I’ve read Singularity by Bill DeSmedt and did some intense research on the subject. I had wondered: if you could somehow artificially increase the gravity in a specific area, then you should have a black hole? I played out a scenario but the end result is something -scientists- won't like. Okay, Here I go. The only way to achieve enough pressure to make gravity collapse upon itself is to set up theoretical “virtual gravity” condensers around this particular partition of the universe — a.k.a. the Sol[ar] Sys[tem] — and force it to megaply its gravity till it loses resistance and the whole S.S shrinks down into that point. This would require resources way beyond what you can find in our S.S let alone Earth, unless there was some other way...
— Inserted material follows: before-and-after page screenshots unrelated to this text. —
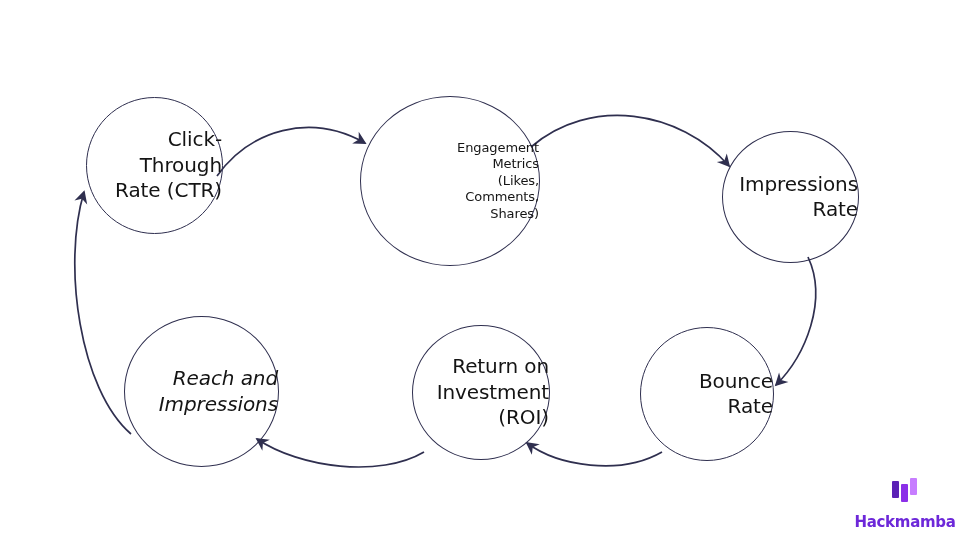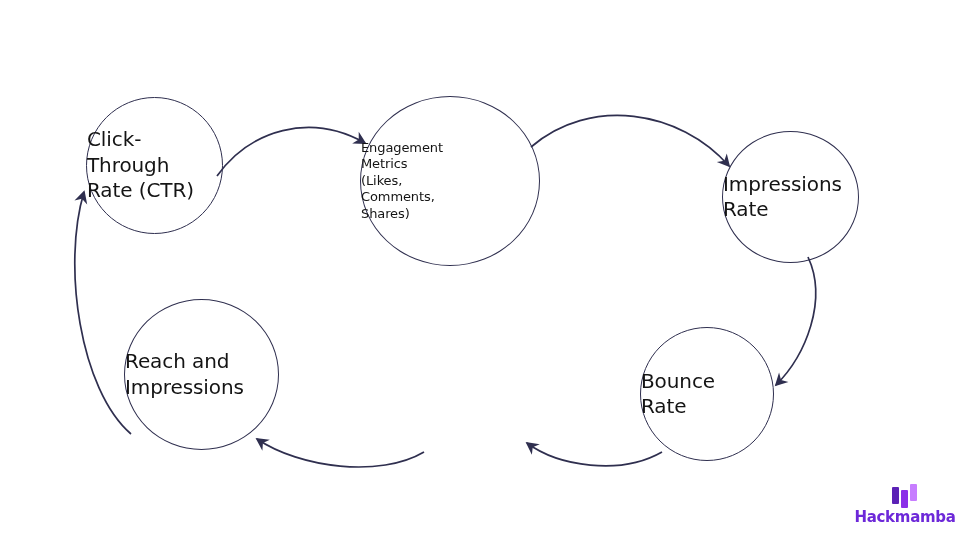"Click-" .node-label { text-align: left -> right }
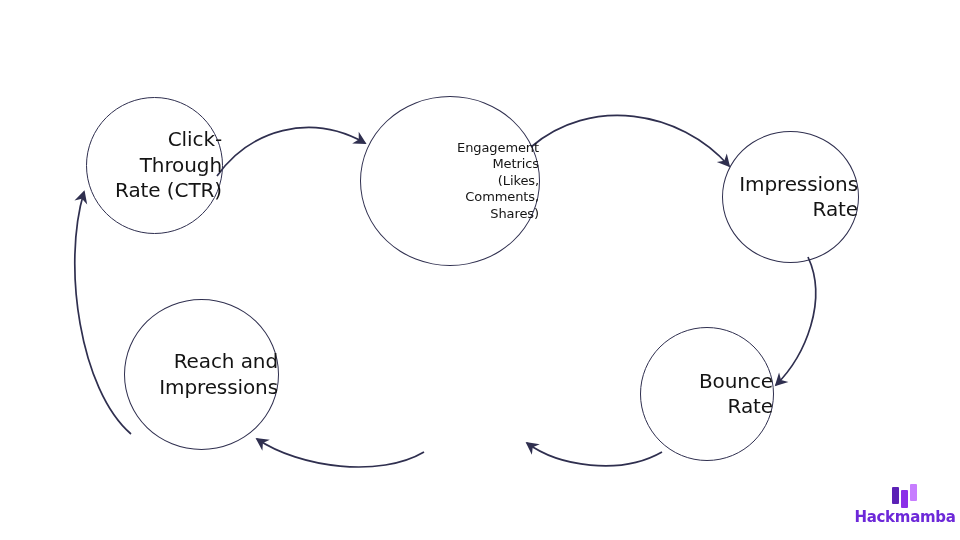"Reach and" #node-reach { font-style: none -> italic; top: 299px -> 316px }
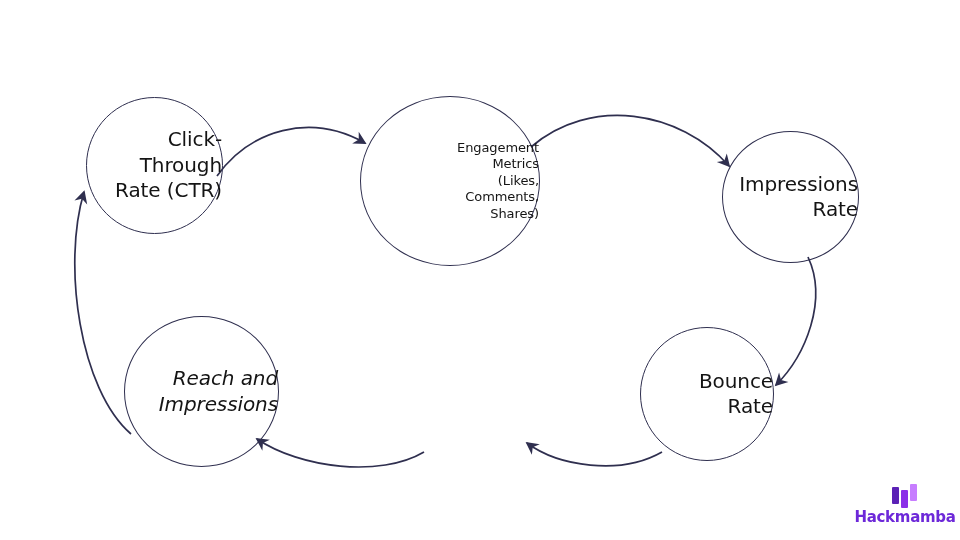"Return on" div.node { html: none -> <div> <span>Return on Investment (ROI)</span> </div> }
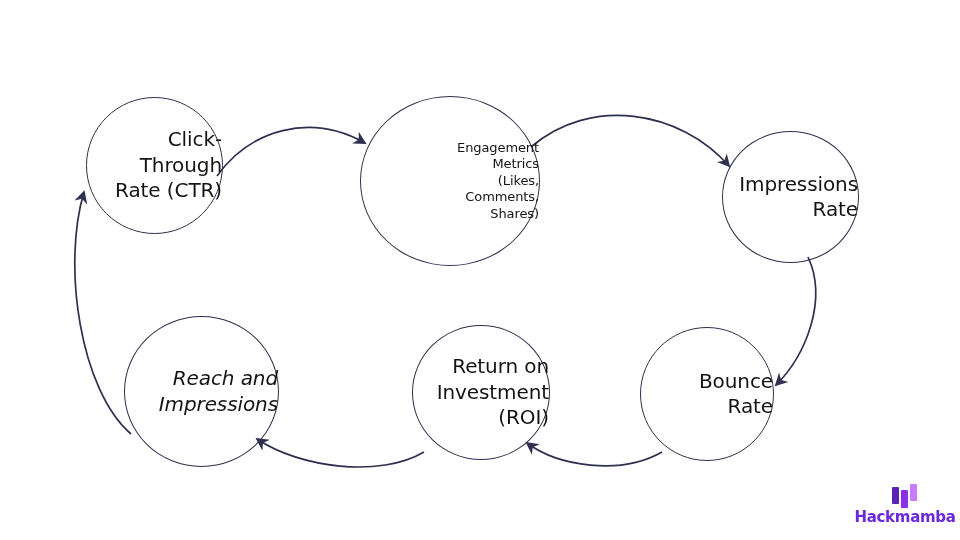"Hackmamba" #logo { justify-content: center -> space-between }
— Correct me if I am wrong. I am a high school student who lives in Houston, TX —

Doctor Jack's Answer

Yes, sure, if spacetime could be bent artificially (synthetic gravity) you could, in theory, create a black hole singularity.

And it’d be permanent, too. It’d have to be. Because if the singularity went away when your spacetime bender was turned off, then us outside observers would be able to tell something about what’s going on inside the hole it created — namely, whether the machine that created it was switched on (black hole) or off (no black hole). But you can’t get information out of a black hole — that’d be the same as information traveling faster than the speed of light, and that’s forbidden by general relativity. So, once it formed, your black hole would be here to stay.

The problem is that — short of simply piling up an enormous amount of mass — nobody’s got the faintest idea how to put that kind of a bend in the spacetime continuum. Worrying about the consequences before you’ve built the machine is like leaving out step one of the old Texas recipe for rabbit stew: “first go on out and catch yourself a rabbit!”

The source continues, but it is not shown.